Restate every line of the material below word for word, skipping the images.

..........

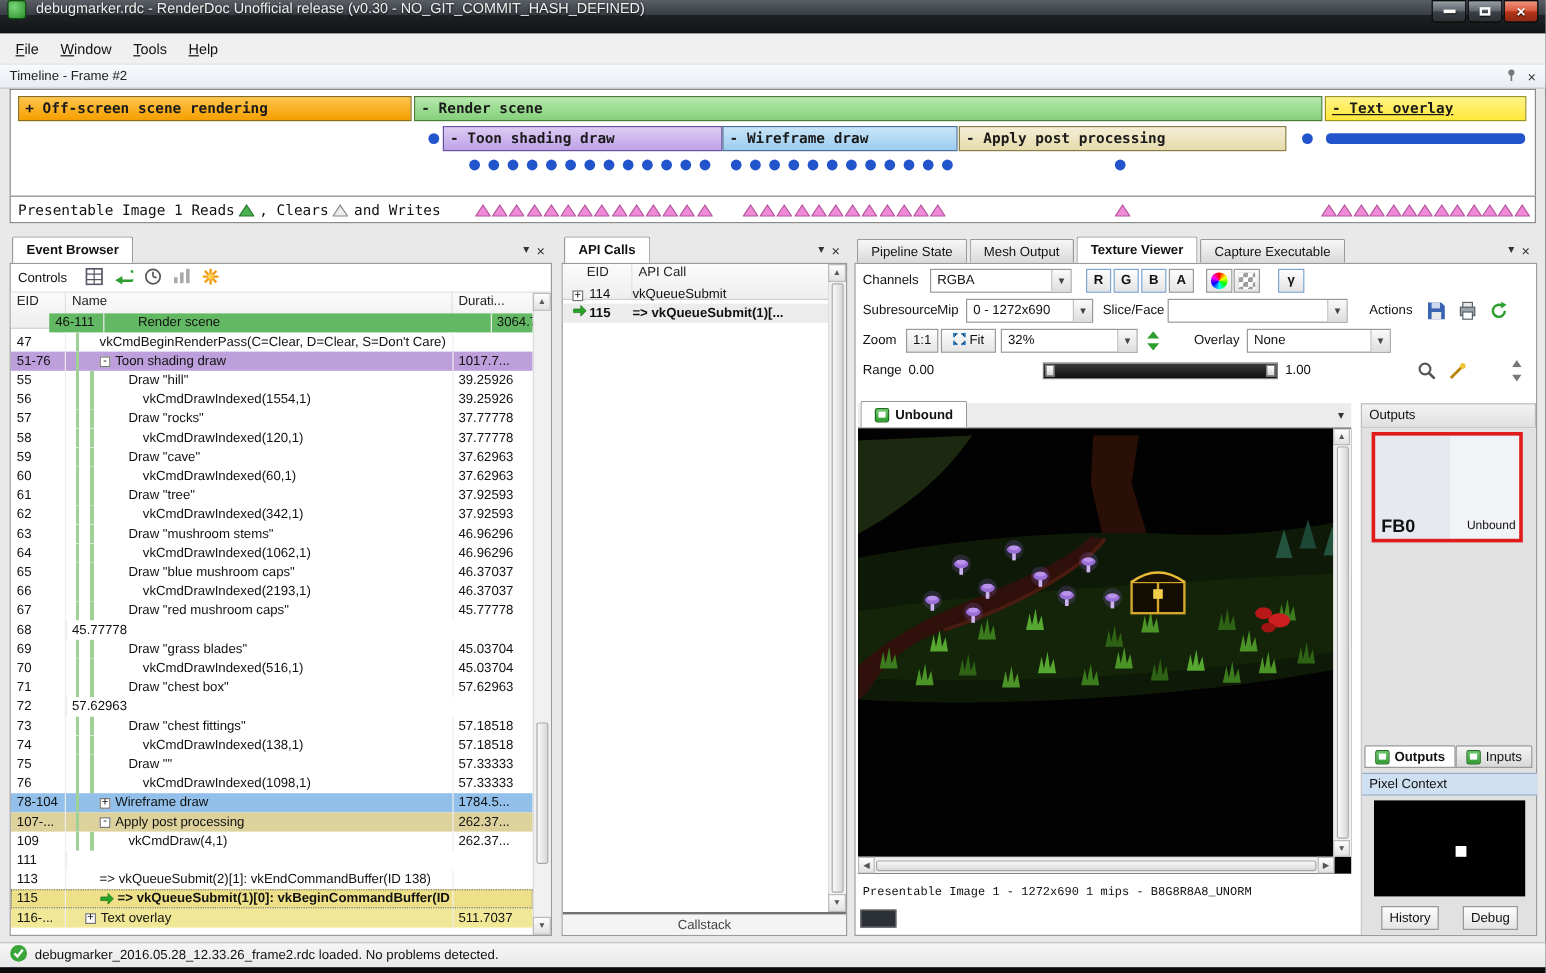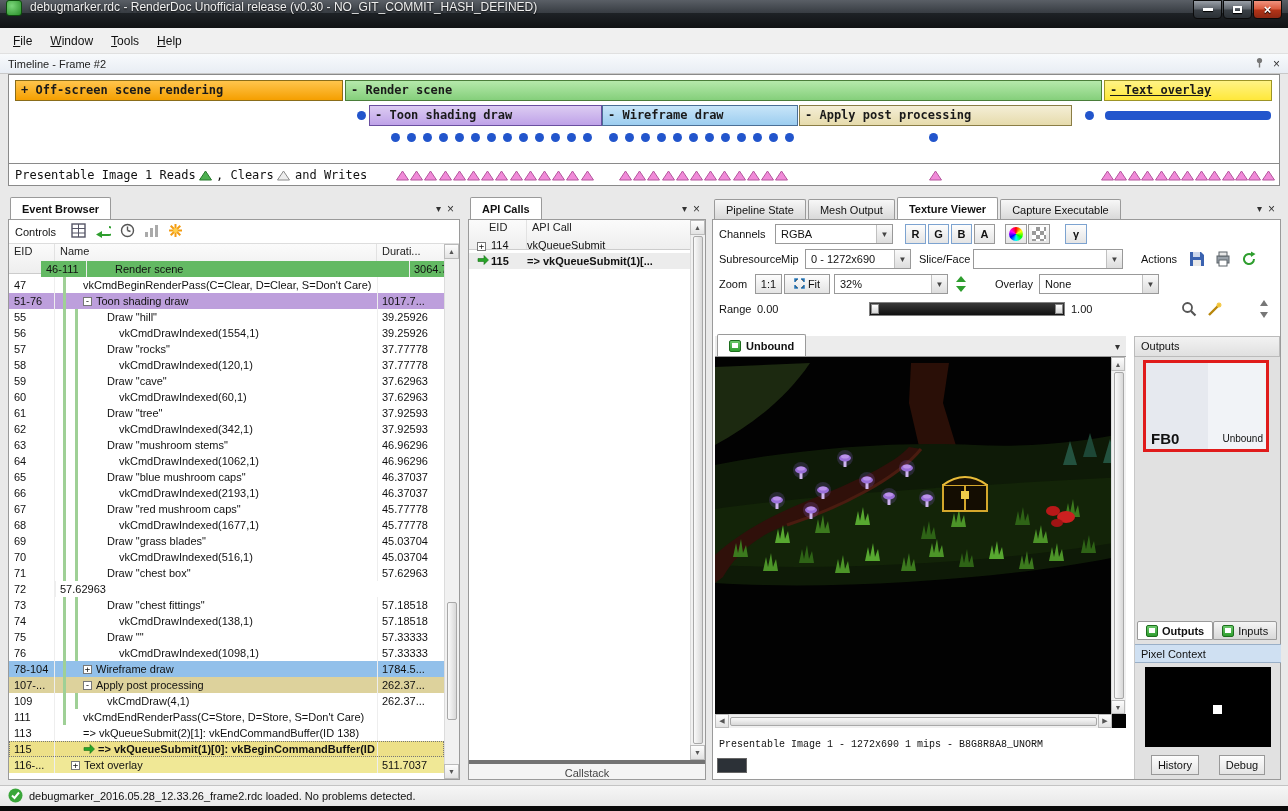--- a/index.html
+++ b/index.html
@@ -57,21 +57,21 @@
 .sb-v{position:absolute;width:15px;background:#f1f1f1;border-left:1px solid #dcdcdc}
 .sb-h{position:absolute;height:14px;background:#f1f1f1;border-top:1px solid #dcdcdc}
 .sb-btn{position:absolute;width:15px;height:15px;background:linear-gradient(#fdfdfd,#e2e2e2);border:1px solid #bbb;color:#555;font-size:7px;display:flex;align-items:center;justify-content:center}
 .sb-thumb{position:absolute;left:2px;right:2px;background:linear-gradient(90deg,#fafafa,#d8d8d8);border:1px solid #a8a8a8;border-radius:2px}
 .sb-thumb-h{position:absolute;top:2px;bottom:2px;background:linear-gradient(#fafafa,#d8d8d8);border:1px solid #a8a8a8;border-radius:2px}
 
 .api-row{display:flex;height:16px;line-height:16px;align-items:center;white-space:nowrap}
 .api-exp{width:22px;flex:none;padding-left:8px}
 .api-eid{width:36px;flex:none}
 .api-call{flex:1;overflow:hidden}
-.callstack{position:absolute;left:0;right:0;bottom:0;height:19px;border-top:4px solid #737373;background:#f4f4f4;text-align:center;line-height:18px;color:#444}
+.callstack{position:absolute;left:0;right:0;bottom:0;height:19px;border-top:2px solid #737373;background:#f4f4f4;text-align:center;line-height:18px;color:#444}
 
 .rlabel{position:absolute;font-size:11px;line-height:20px}
 .combo{position:absolute;height:20px;border:1px solid #999;background:#fff;display:flex;align-items:center}
 .combo .val{flex:1;padding:0 5px;overflow:hidden;white-space:nowrap}
 .combo .dd{width:16px;height:100%;border-left:1px solid #c0c0c0;background:linear-gradient(#fafafa,#ddd);display:flex;align-items:center;justify-content:center;font-size:8px;color:#444}
 .btn3d{position:absolute;height:20px;border:1px solid #999;background:linear-gradient(#fdfdfd,#e4e4e4);display:flex;align-items:center;justify-content:center;font-size:11px}
 .chbtn{border:1px solid #7da3d0;font-weight:bold}
 .flaticon{position:absolute;width:20px;height:20px;display:flex;align-items:center;justify-content:center}
 .minitab{display:inline-flex;align-items:center;gap:4px;padding:0 8px;height:19px;border:1px solid #9a9a9a;background:linear-gradient(#f5f5f5,#d8d8d8);font-size:11px;border-radius:2px 2px 0 0}
 .minitab.active{background:#fff;font-weight:bold}
@@ -539,28 +539,20 @@
               <span class="guide"></span>
               <span class="guide"></span>
               <span class="spacer"></span>
               <span class="spacer"></span>
               <span>Draw "red mushroom caps"</span>
             </div>
             <div class="ev-dur">45.77778</div>
           </div>
           <div class="ev-row">
             <div class="ev-eid">68</div>
-            <div class="ev-name">
-              <span class="guide"></span>
-              <span class="guide"></span>
-              <span class="spacer"></span>
-              <span class="spacer"></span>
-              <span class="spacer"></span>
-              <span>vkCmdDrawIndexed(1677,1)</span>
-            </div>
             <div class="ev-dur">45.77778</div>
           </div>
           <div class="ev-row">
             <div class="ev-eid">69</div>
             <div class="ev-name">
               <span class="guide"></span>
               <span class="guide"></span>
               <span class="spacer"></span>
               <span class="spacer"></span>
               <span>Draw "grass blades"</span>
@@ -666,25 +658,20 @@
               <span class="guide"></span>
               <span class="guide"></span>
               <span class="spacer"></span>
               <span class="spacer"></span>
               <span>vkCmdDraw(4,1)</span>
             </div>
             <div class="ev-dur">262.37...</div>
           </div>
           <div class="ev-row">
             <div class="ev-eid">111</div>
-            <div class="ev-name">
-              <span class="guide"></span>
-              <span class="spacer"></span>
-              <span>vkCmdEndRenderPass(C=Store, D=Store, S=Don't Care)</span>
-            </div>
             <div class="ev-dur"></div>
           </div>
           <div class="ev-row">
             <div class="ev-eid">113</div>
             <div class="ev-name">
               <span class="spacer"></span>
               <span class="spacer"></span>
               <span>=&gt; vkQueueSubmit(2)[1]: vkEndCommandBuffer(ID 138)</span>
             </div>
             <div class="ev-dur"></div>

..........

Answer to this task:
--- a/index.html
+++ b/index.html
@@ -57,21 +57,21 @@
 .sb-v{position:absolute;width:15px;background:#f1f1f1;border-left:1px solid #dcdcdc}
 .sb-h{position:absolute;height:14px;background:#f1f1f1;border-top:1px solid #dcdcdc}
 .sb-btn{position:absolute;width:15px;height:15px;background:linear-gradient(#fdfdfd,#e2e2e2);border:1px solid #bbb;color:#555;font-size:7px;display:flex;align-items:center;justify-content:center}
 .sb-thumb{position:absolute;left:2px;right:2px;background:linear-gradient(90deg,#fafafa,#d8d8d8);border:1px solid #a8a8a8;border-radius:2px}
 .sb-thumb-h{position:absolute;top:2px;bottom:2px;background:linear-gradient(#fafafa,#d8d8d8);border:1px solid #a8a8a8;border-radius:2px}
 
 .api-row{display:flex;height:16px;line-height:16px;align-items:center;white-space:nowrap}
 .api-exp{width:22px;flex:none;padding-left:8px}
 .api-eid{width:36px;flex:none}
 .api-call{flex:1;overflow:hidden}
-.callstack{position:absolute;left:0;right:0;bottom:0;height:19px;border-top:4px solid #737373;background:#f4f4f4;text-align:center;line-height:18px;color:#444}
+.callstack{position:absolute;left:0;right:0;bottom:0;height:19px;border-top:2px solid #737373;background:#f4f4f4;text-align:center;line-height:18px;color:#444}
 
 .rlabel{position:absolute;font-size:11px;line-height:20px}
 .combo{position:absolute;height:20px;border:1px solid #999;background:#fff;display:flex;align-items:center}
 .combo .val{flex:1;padding:0 5px;overflow:hidden;white-space:nowrap}
 .combo .dd{width:16px;height:100%;border-left:1px solid #c0c0c0;background:linear-gradient(#fafafa,#ddd);display:flex;align-items:center;justify-content:center;font-size:8px;color:#444}
 .btn3d{position:absolute;height:20px;border:1px solid #999;background:linear-gradient(#fdfdfd,#e4e4e4);display:flex;align-items:center;justify-content:center;font-size:11px}
 .chbtn{border:1px solid #7da3d0;font-weight:bold}
 .flaticon{position:absolute;width:20px;height:20px;display:flex;align-items:center;justify-content:center}
 .minitab{display:inline-flex;align-items:center;gap:4px;padding:0 8px;height:19px;border:1px solid #9a9a9a;background:linear-gradient(#f5f5f5,#d8d8d8);font-size:11px;border-radius:2px 2px 0 0}
 .minitab.active{background:#fff;font-weight:bold}
@@ -539,28 +539,20 @@
               <span class="guide"></span>
               <span class="guide"></span>
               <span class="spacer"></span>
               <span class="spacer"></span>
               <span>Draw "red mushroom caps"</span>
             </div>
             <div class="ev-dur">45.77778</div>
           </div>
           <div class="ev-row">
             <div class="ev-eid">68</div>
-            <div class="ev-name">
-              <span class="guide"></span>
-              <span class="guide"></span>
-              <span class="spacer"></span>
-              <span class="spacer"></span>
-              <span class="spacer"></span>
-              <span>vkCmdDrawIndexed(1677,1)</span>
-            </div>
             <div class="ev-dur">45.77778</div>
           </div>
           <div class="ev-row">
             <div class="ev-eid">69</div>
             <div class="ev-name">
               <span class="guide"></span>
               <span class="guide"></span>
               <span class="spacer"></span>
               <span class="spacer"></span>
               <span>Draw "grass blades"</span>
@@ -666,25 +658,20 @@
               <span class="guide"></span>
               <span class="guide"></span>
               <span class="spacer"></span>
               <span class="spacer"></span>
               <span>vkCmdDraw(4,1)</span>
             </div>
             <div class="ev-dur">262.37...</div>
           </div>
           <div class="ev-row">
             <div class="ev-eid">111</div>
-            <div class="ev-name">
-              <span class="guide"></span>
-              <span class="spacer"></span>
-              <span>vkCmdEndRenderPass(C=Store, D=Store, S=Don't Care)</span>
-            </div>
             <div class="ev-dur"></div>
           </div>
           <div class="ev-row">
             <div class="ev-eid">113</div>
             <div class="ev-name">
               <span class="spacer"></span>
               <span class="spacer"></span>
               <span>=&gt; vkQueueSubmit(2)[1]: vkEndCommandBuffer(ID 138)</span>
             </div>
             <div class="ev-dur"></div>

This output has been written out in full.